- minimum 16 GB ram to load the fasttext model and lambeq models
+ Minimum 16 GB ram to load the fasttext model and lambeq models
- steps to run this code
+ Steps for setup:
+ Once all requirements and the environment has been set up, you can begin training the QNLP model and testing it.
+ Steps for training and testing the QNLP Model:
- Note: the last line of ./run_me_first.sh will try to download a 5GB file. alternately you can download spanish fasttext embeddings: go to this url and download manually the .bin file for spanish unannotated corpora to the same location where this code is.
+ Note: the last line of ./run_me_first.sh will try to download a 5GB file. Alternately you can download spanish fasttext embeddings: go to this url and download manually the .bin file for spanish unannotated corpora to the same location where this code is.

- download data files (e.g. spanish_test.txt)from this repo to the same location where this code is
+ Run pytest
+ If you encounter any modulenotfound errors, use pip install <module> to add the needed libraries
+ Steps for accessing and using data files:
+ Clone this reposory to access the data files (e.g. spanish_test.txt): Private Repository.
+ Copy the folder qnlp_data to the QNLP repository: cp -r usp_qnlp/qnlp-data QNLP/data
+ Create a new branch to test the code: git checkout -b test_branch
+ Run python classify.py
==
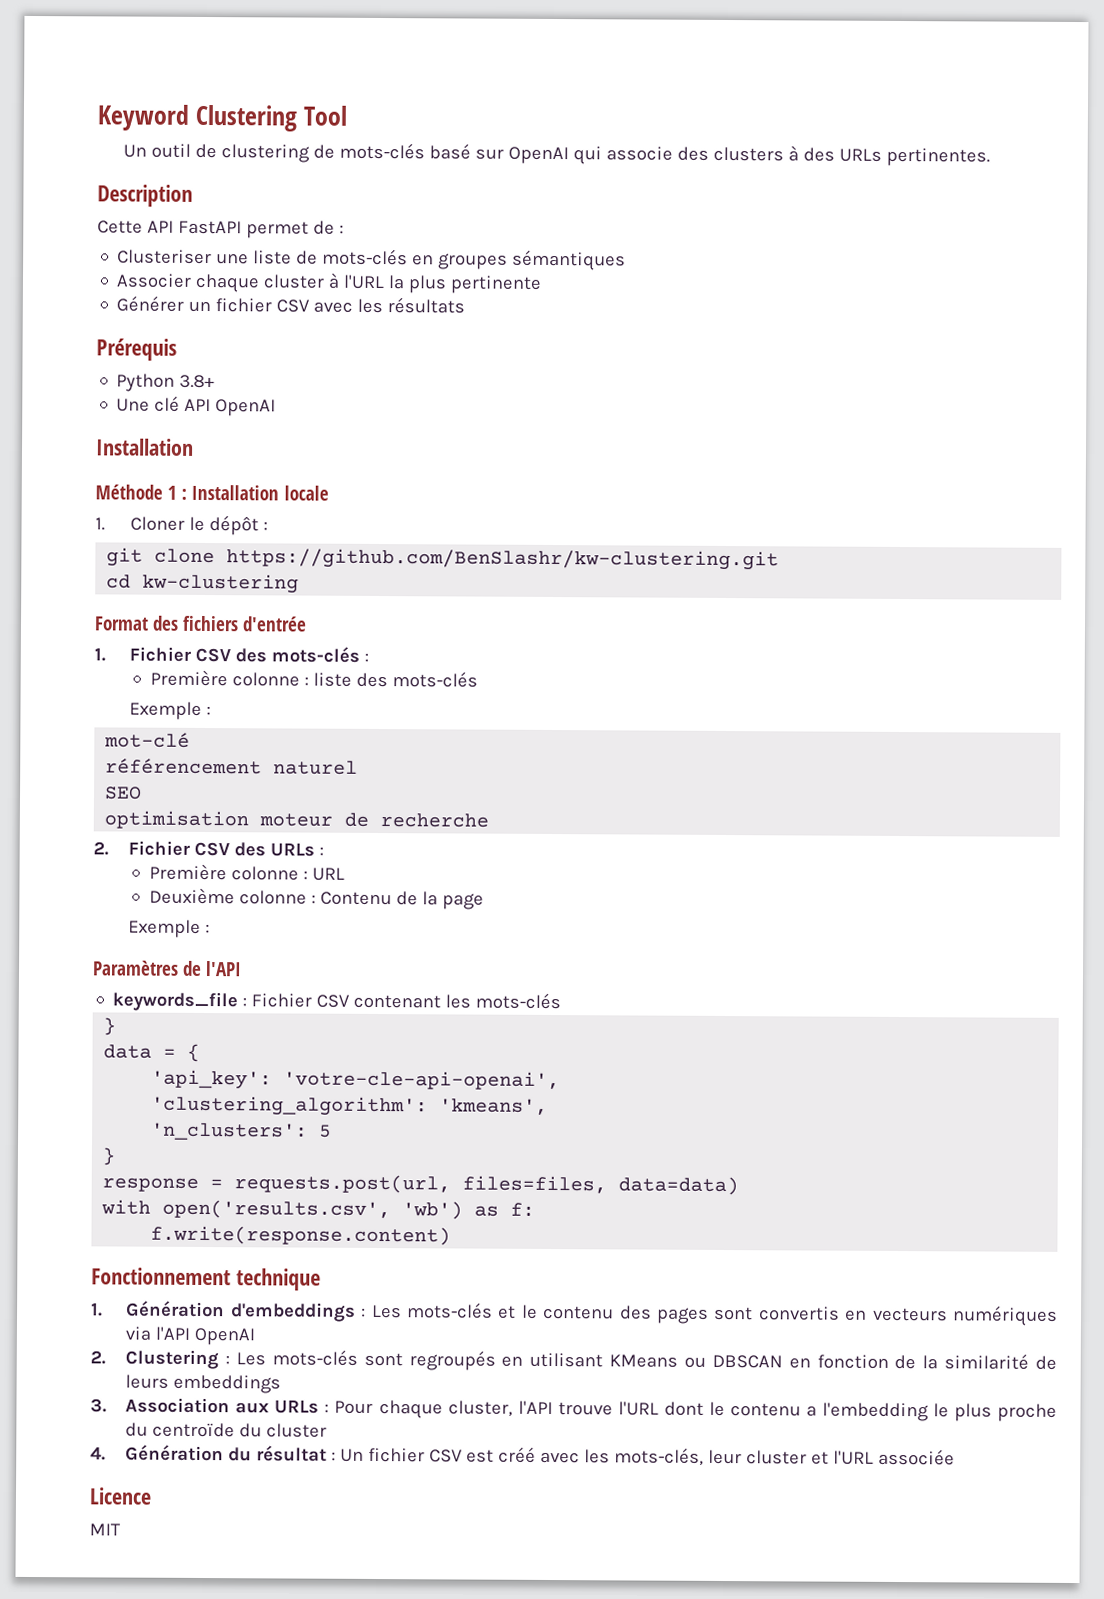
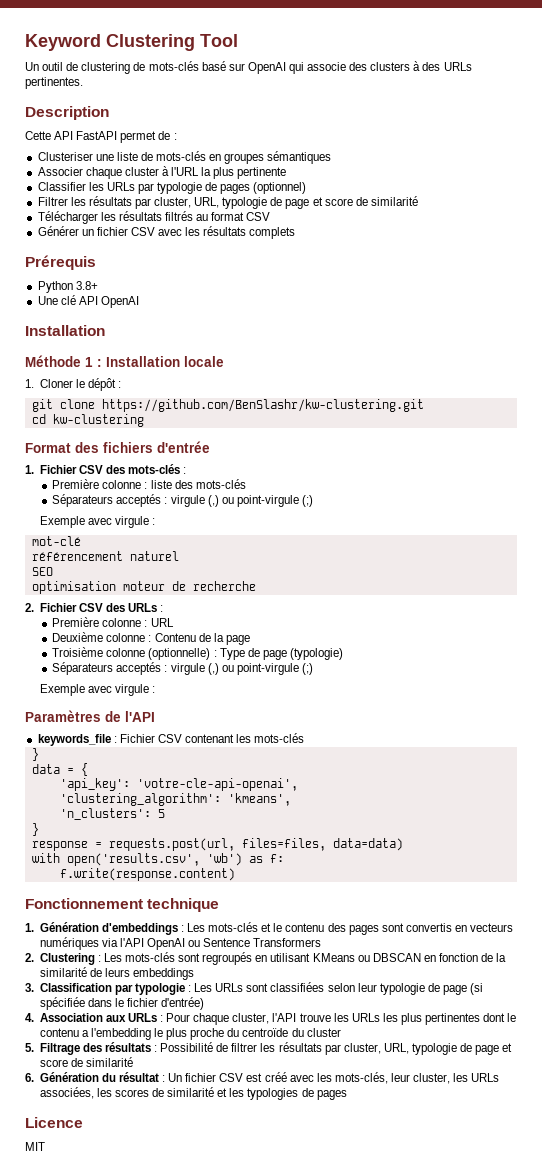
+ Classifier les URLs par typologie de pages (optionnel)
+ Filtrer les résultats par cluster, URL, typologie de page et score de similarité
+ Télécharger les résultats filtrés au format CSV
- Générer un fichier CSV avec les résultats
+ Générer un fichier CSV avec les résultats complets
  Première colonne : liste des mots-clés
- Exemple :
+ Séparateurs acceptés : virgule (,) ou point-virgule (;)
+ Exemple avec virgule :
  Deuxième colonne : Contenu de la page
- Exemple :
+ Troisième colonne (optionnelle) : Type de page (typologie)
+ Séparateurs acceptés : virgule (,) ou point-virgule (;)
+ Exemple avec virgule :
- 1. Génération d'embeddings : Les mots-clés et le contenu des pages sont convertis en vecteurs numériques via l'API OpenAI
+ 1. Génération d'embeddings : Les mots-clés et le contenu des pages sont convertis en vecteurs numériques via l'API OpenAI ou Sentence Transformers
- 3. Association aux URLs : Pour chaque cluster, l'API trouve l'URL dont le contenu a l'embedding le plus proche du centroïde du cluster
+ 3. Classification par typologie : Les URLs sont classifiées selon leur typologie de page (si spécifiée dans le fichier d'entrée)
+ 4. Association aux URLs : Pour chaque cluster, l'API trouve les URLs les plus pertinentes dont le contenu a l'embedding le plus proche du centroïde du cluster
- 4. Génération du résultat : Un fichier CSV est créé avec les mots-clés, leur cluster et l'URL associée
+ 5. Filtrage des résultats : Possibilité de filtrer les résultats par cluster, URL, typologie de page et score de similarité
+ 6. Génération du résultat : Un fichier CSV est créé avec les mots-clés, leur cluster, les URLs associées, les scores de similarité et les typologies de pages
* * *
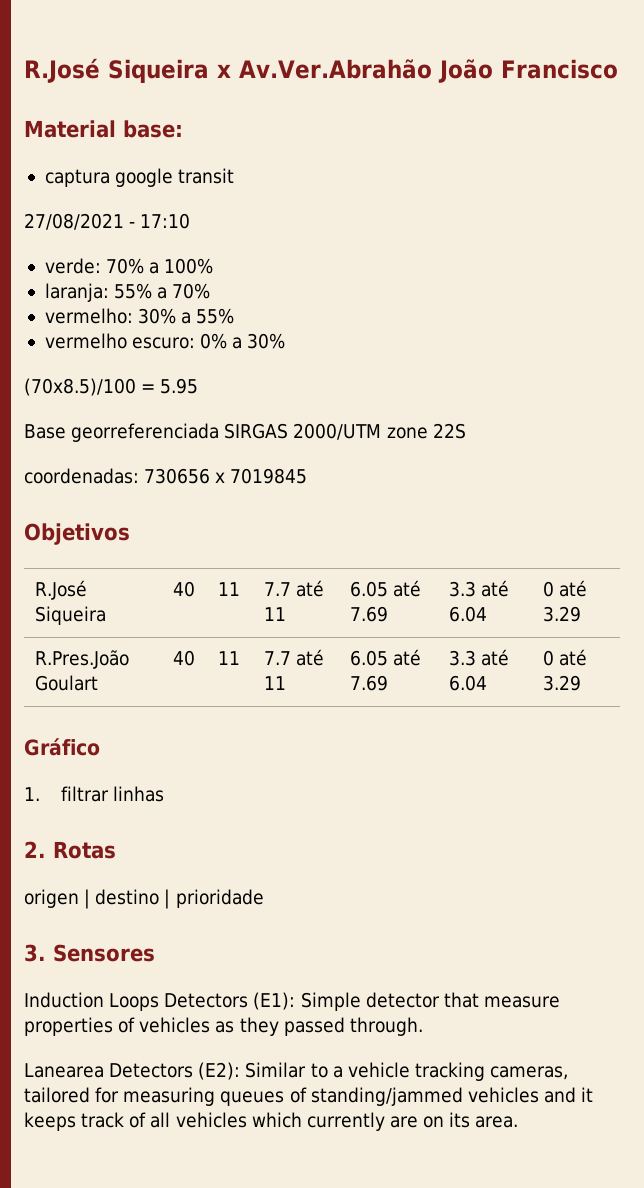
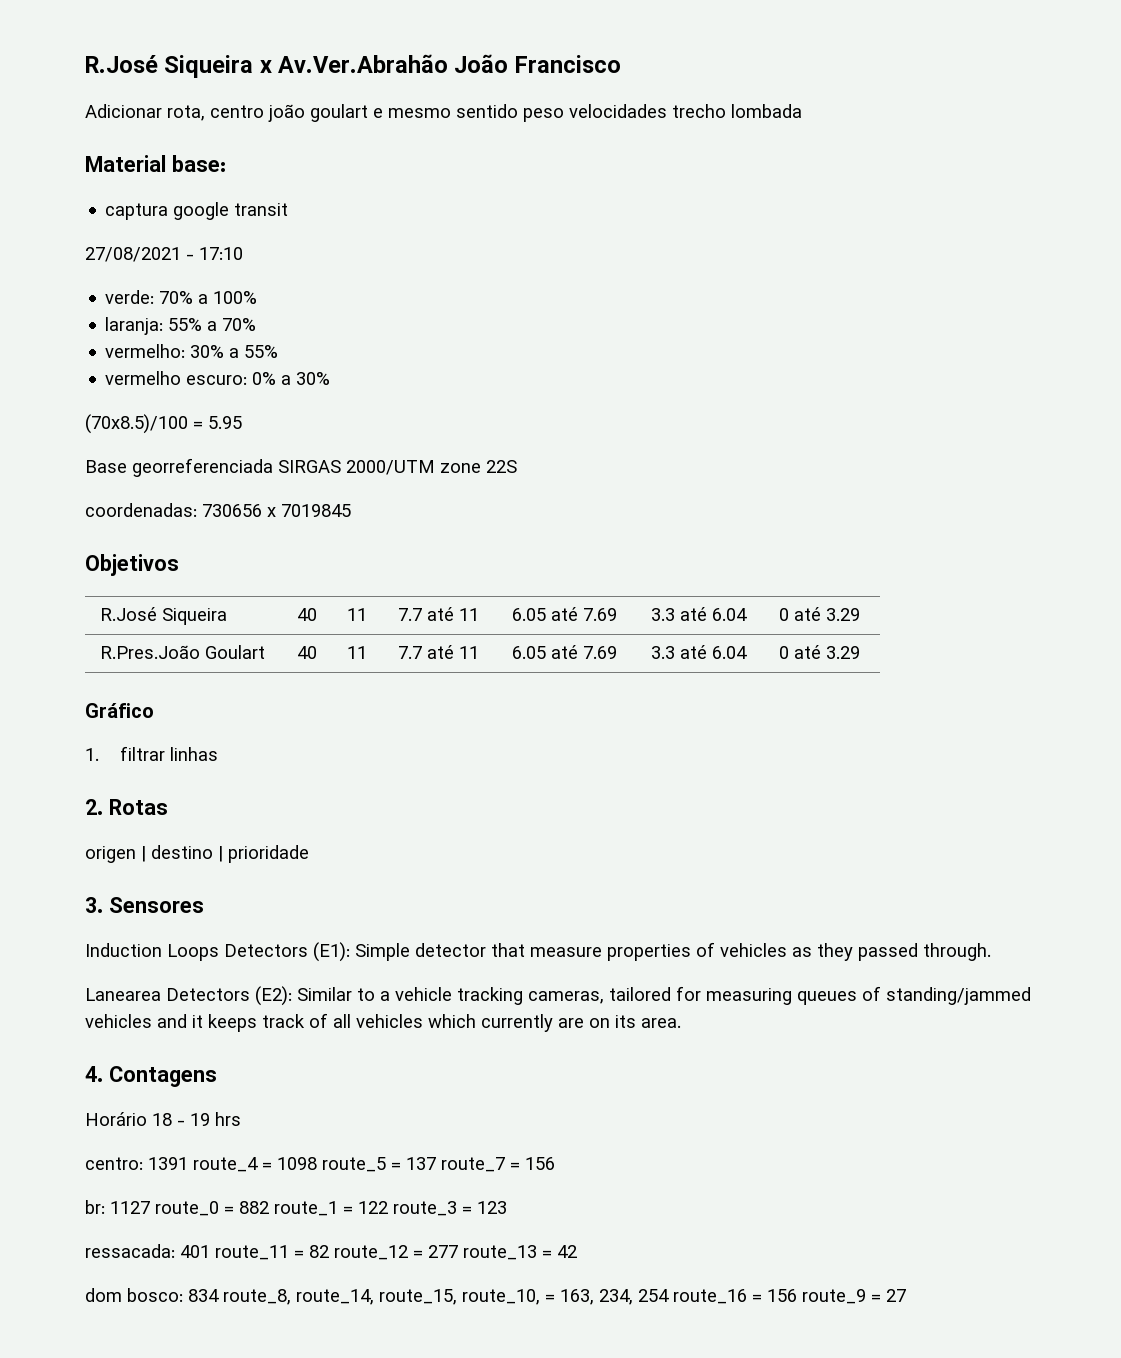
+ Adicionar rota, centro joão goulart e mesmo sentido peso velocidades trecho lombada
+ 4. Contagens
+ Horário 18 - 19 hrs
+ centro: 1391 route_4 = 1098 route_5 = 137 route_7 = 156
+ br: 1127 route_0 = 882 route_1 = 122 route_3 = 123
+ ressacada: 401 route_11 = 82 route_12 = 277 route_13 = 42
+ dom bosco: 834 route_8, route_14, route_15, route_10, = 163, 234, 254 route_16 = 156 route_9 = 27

■ WHAT IS REQUIRED ■
In the entries above, the lines between the one holding "- minimum 16" and the one holding "- Note: the", inclusive, are to be printed exactly as written, and those alone.

■ ANSWER TO THIS PROBLEM ■
- minimum 16 GB ram to load the fasttext model and lambeq models
+ Minimum 16 GB ram to load the fasttext model and lambeq models
- steps to run this code
+ Steps for setup:
+ Once all requirements and the environment has been set up, you can begin training the QNLP model and testing it.
+ Steps for training and testing the QNLP Model:
- Note: the last line of ./run_me_first.sh will try to download a 5GB file. alternately you can download spanish fasttext embeddings: go to this url and download manually the .bin file for spanish unannotated corpora to the same location where this code is.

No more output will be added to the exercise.